Right away the crowd hooted. These folks loved their Ole and Lena jokes.
“Anyways,” Vern began as Vivian watched him with a critical eye, “da day after Ole passed away, Lena realized she couldn’t go on without ’im. Yah, dat’s right. She wanted to die, too, but she hated pain and knew if she was gonna kill herself, she had to do it fast. So she called da doctor and asked him exactly where her heart was located, and he informed her dat it was directly beneath her left breast. Well, den, Lena hung up da phone, grabbed a butcher knife, and stabbed herself in dat very spot. But, wouldn’t ya know, a few minutes later Sven found her and rushed her to da hospital, where she was admitted for a knife wound—to her left knee.”
Everyone howled, partly because the joke was funny, but mostly, I believe, because Vivian appeared ready to kill her husband, then die of humiliation herself. For his part, the usually docile Vern ignored his wife and soaked up all the attention, which eased only after folks began tapping their silverware against their wine glasses. As customary, John and Margie then rose and kissed, prompting a hearty round of applause and more than a little blushing by the bride and groom.

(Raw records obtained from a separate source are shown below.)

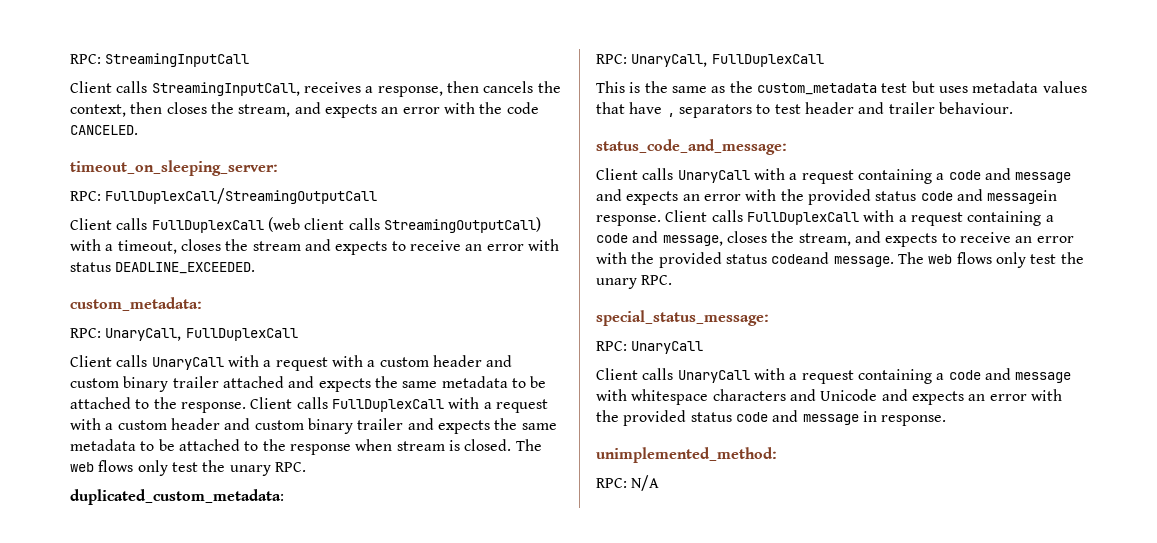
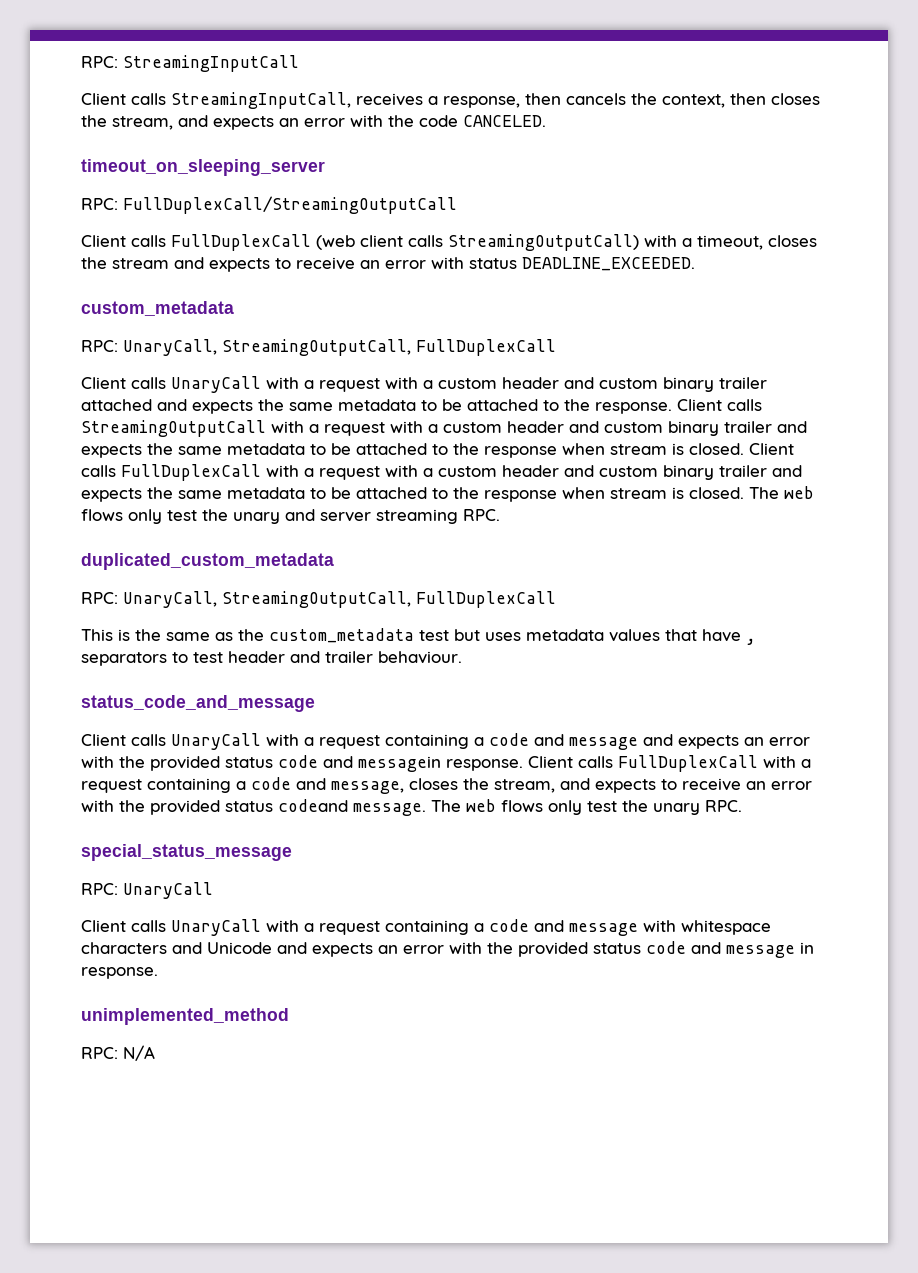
[70,160,278,176] timeout_on_sleeping_server: -> [81,159,325,176] timeout_on_sleeping_server
[70,297,202,311] [70,328,182,341] custom_metadata: // RPC: UnaryCall, -> [81,301,234,316] [81,339,411,356] custom_metadata // RPC: UnaryCall, StreamingOutputCall,
(328, 403) none -> [81,420,807,437] [81,443,794,458] [81,465,116,477] StreamingOutputCall with a request with a custom header and custom binary trailer and expects the same metadata to be attached to the response when stream is closed. Client calls
[274,462,306,472] [70,489,284,505] [596,54,708,67] RPC. // duplicated_custom_metadata: // RPC: UnaryCall, -> [285,509,500,524] [81,553,334,570] [81,591,411,608] and server streaming RPC. // duplicated_custom_metadata // RPC: UnaryCall, StreamingOutputCall,
[596,139,787,155] status_code_and_message: -> [81,695,315,712] status_code_and_message
[596,310,769,326] special_status_message: -> [81,844,292,861] special_status_message
[596,447,777,463] unimplemented_method: -> [81,1008,289,1025] unimplemented_method

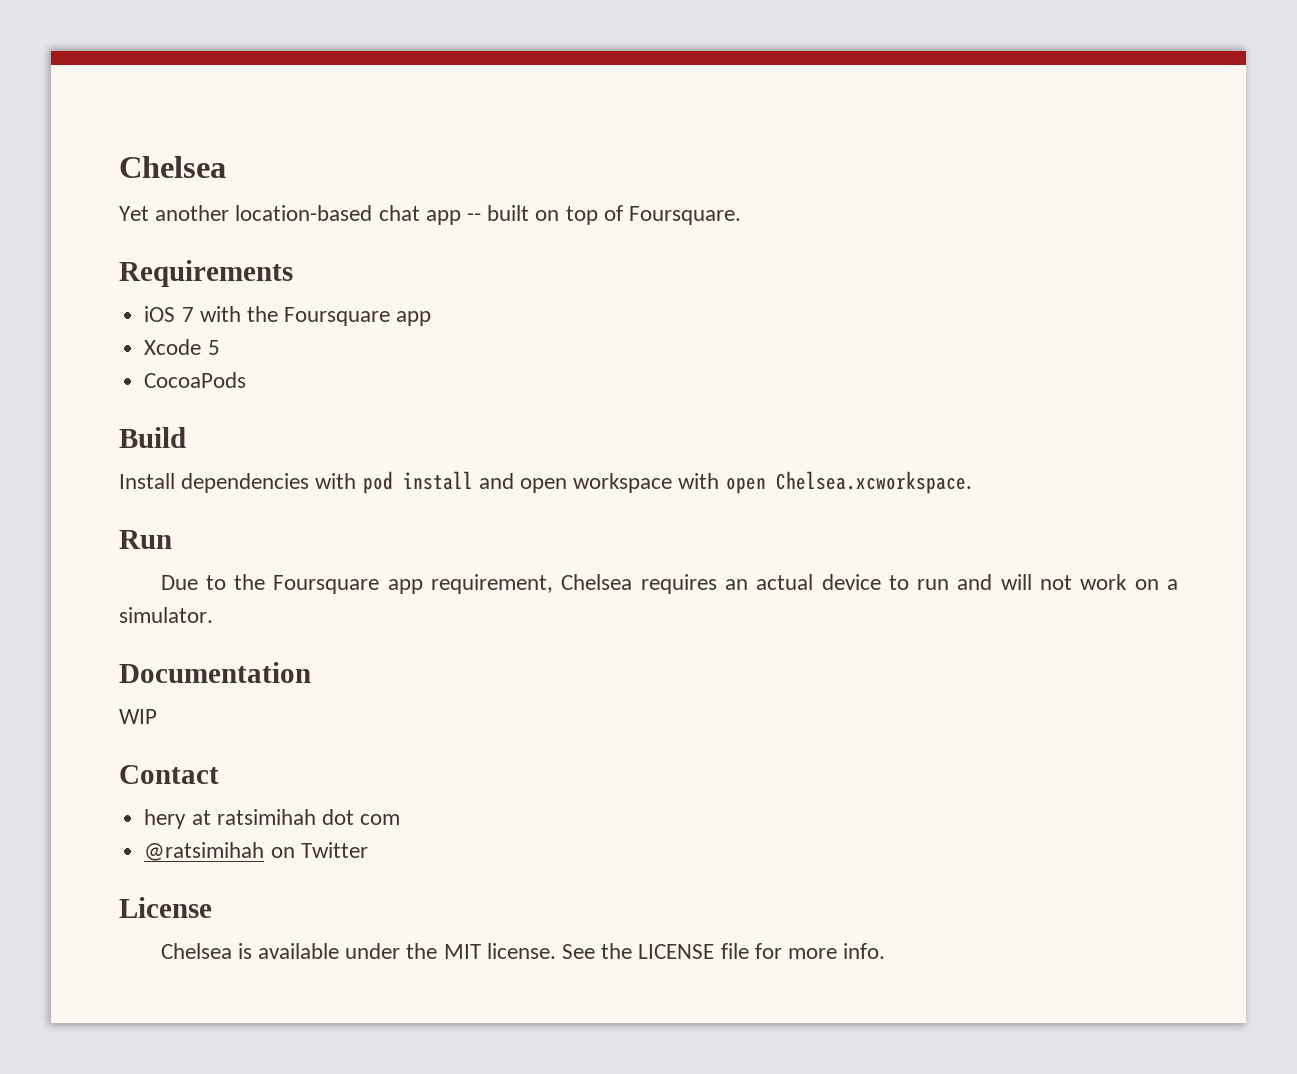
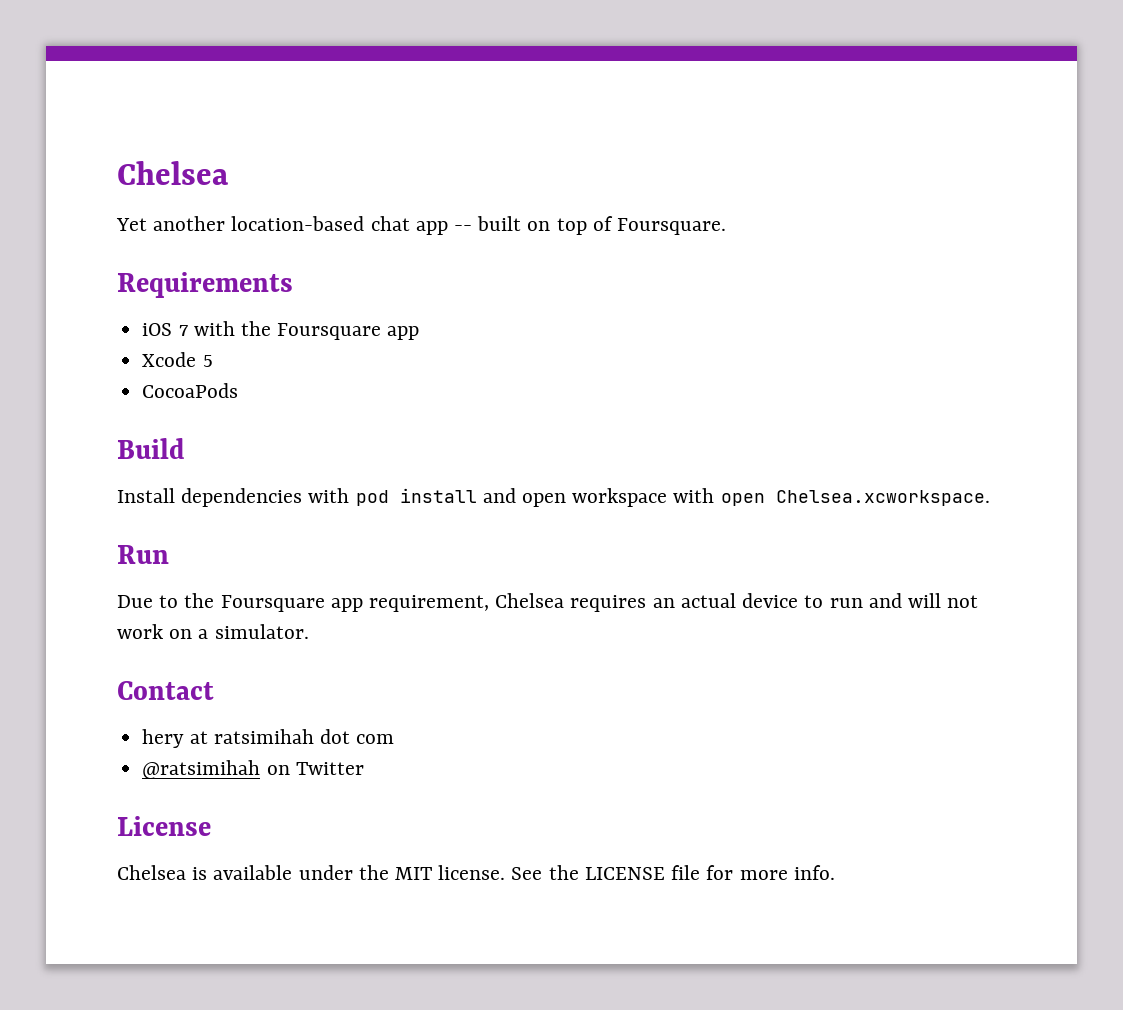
[119,662,311,683] [119,709,157,724] // Documentation // WIP -> (309, 631) none

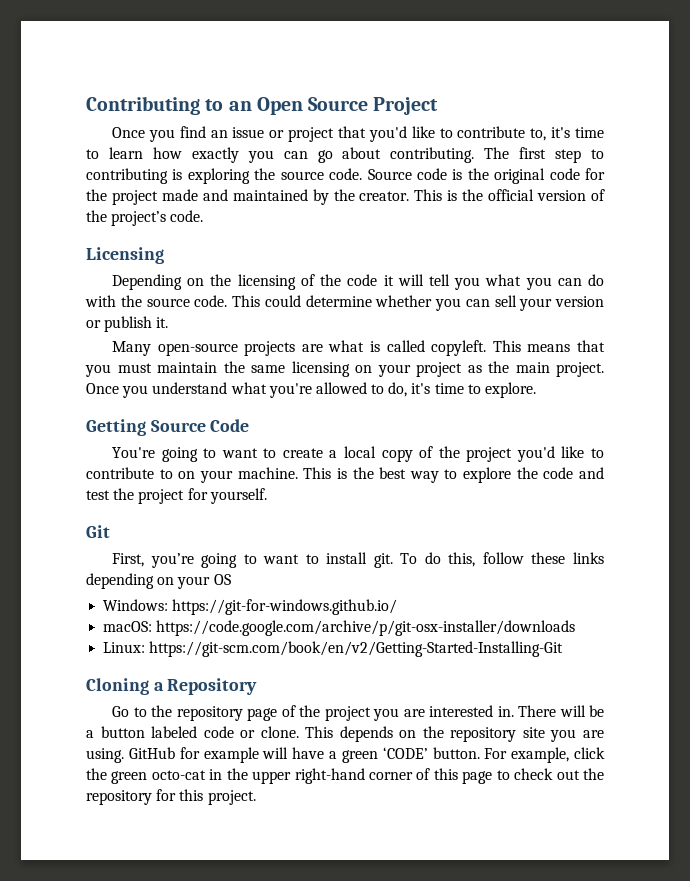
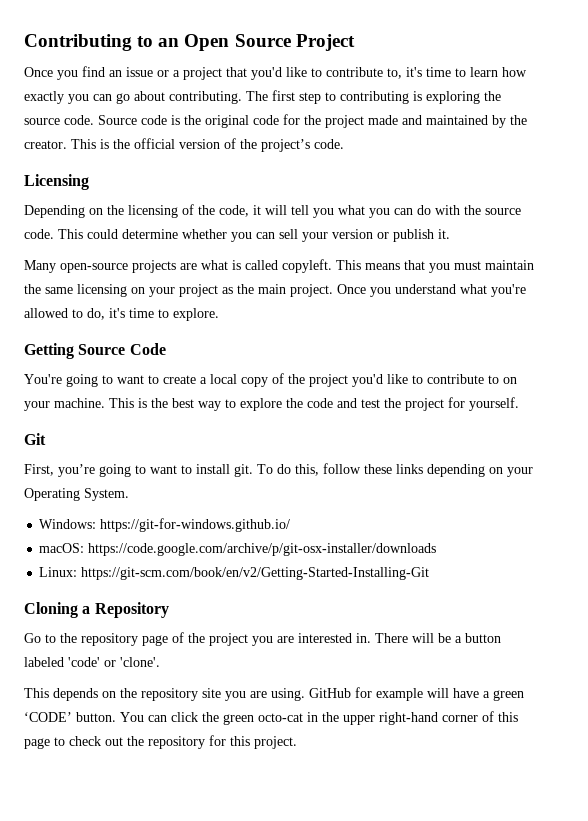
(285, 134) none -> [173,70,180,77] a
[347,274,378,286] code -> [219,205,249,217] code,
[213,574,231,585] OS -> [24,488,129,501] Operating System.
[203,726,299,738] code or clone. -> [68,657,160,667] 'code' or 'clone'. //
[484,747,570,763] For example, -> [120,712,167,722] You can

Once the applause died down, John cleared his throat in a discernible attempt to regain his composure. And, after accomplishing that, he addressed his guests in a Scandinavian accent so strong I had to listen carefully to understand him. “Tank ya all for comin’,” he said. “Dis is da happiest day of my life, and havin’ all of ya here means an awful lot to da both of us, don’t ya know.” He put his arm around Margie’s waist.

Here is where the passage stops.